→ **PROBLEM STATEMENT**
Give again exactly the lines that run from the start of the records to the line holding "- 这一集首先给我的惊喜就是", both ends counted. Do not include the pictures.

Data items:

┌──

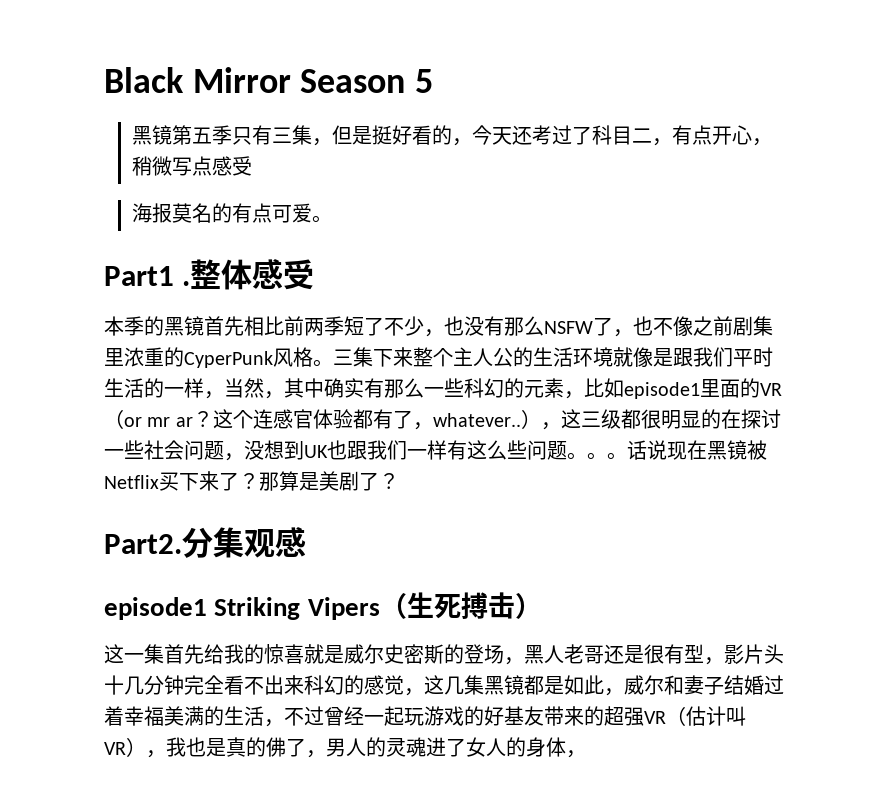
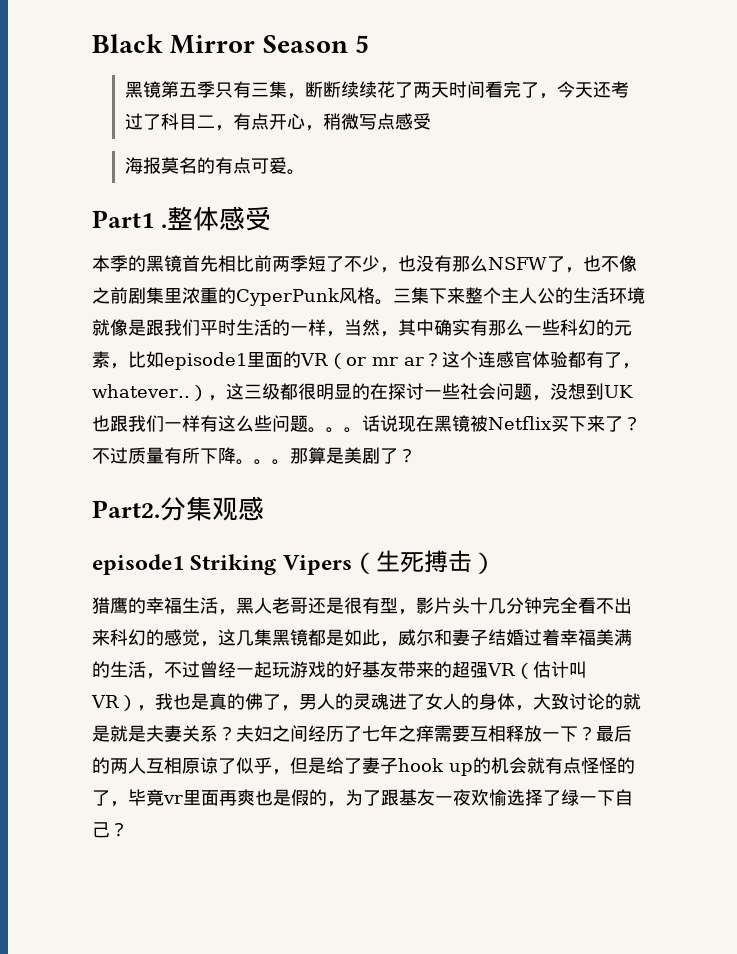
- 黑镜第五季只有三集，但是挺好看的，今天还考过了科目二，有点开心，稍微写点感受
+ 黑镜第五季只有三集，断断续续花了两天时间看完了，今天还考过了科目二，有点开心，稍微写点感受
+ 不过质量有所下降。。。
- 这一集首先给我的惊喜就是威尔史密斯的登场，黑人老哥还是很有型，影片头十几分钟完全看不出来科幻的感觉，这几集黑镜都是如此，威尔和妻子结婚过着幸福美满的生活，不过曾经一起玩游戏的好基友带来的超强VR（估计叫VR），我也是真的佛了，男人的灵魂进了女人的身体，
+ 猎鹰的幸福生活，黑人老哥还是很有型，影片头十几分钟完全看不出来科幻的感觉，这几集黑镜都是如此，威尔和妻子结婚过着幸福美满的生活，不过曾经一起玩游戏的好基友带来的超强VR（估计叫VR），我也是真的佛了，男人的灵魂进了女人的身体，大致讨论的就是就是夫妻关系？夫妇之间经历了七年之痒需要互相释放一下？最后的两人互相原谅了似乎，但是给了妻子hook up的机会就有点怪怪的了，毕竟vr里面再爽也是假的，为了跟基友一夜欢愉选择了绿一下自己？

└──

→ **EXERCISE ANSWER**
- 黑镜第五季只有三集，但是挺好看的，今天还考过了科目二，有点开心，稍微写点感受
+ 黑镜第五季只有三集，断断续续花了两天时间看完了，今天还考过了科目二，有点开心，稍微写点感受
+ 不过质量有所下降。。。
- 这一集首先给我的惊喜就是威尔史密斯的登场，黑人老哥还是很有型，影片头十几分钟完全看不出来科幻的感觉，这几集黑镜都是如此，威尔和妻子结婚过着幸福美满的生活，不过曾经一起玩游戏的好基友带来的超强VR（估计叫VR），我也是真的佛了，男人的灵魂进了女人的身体，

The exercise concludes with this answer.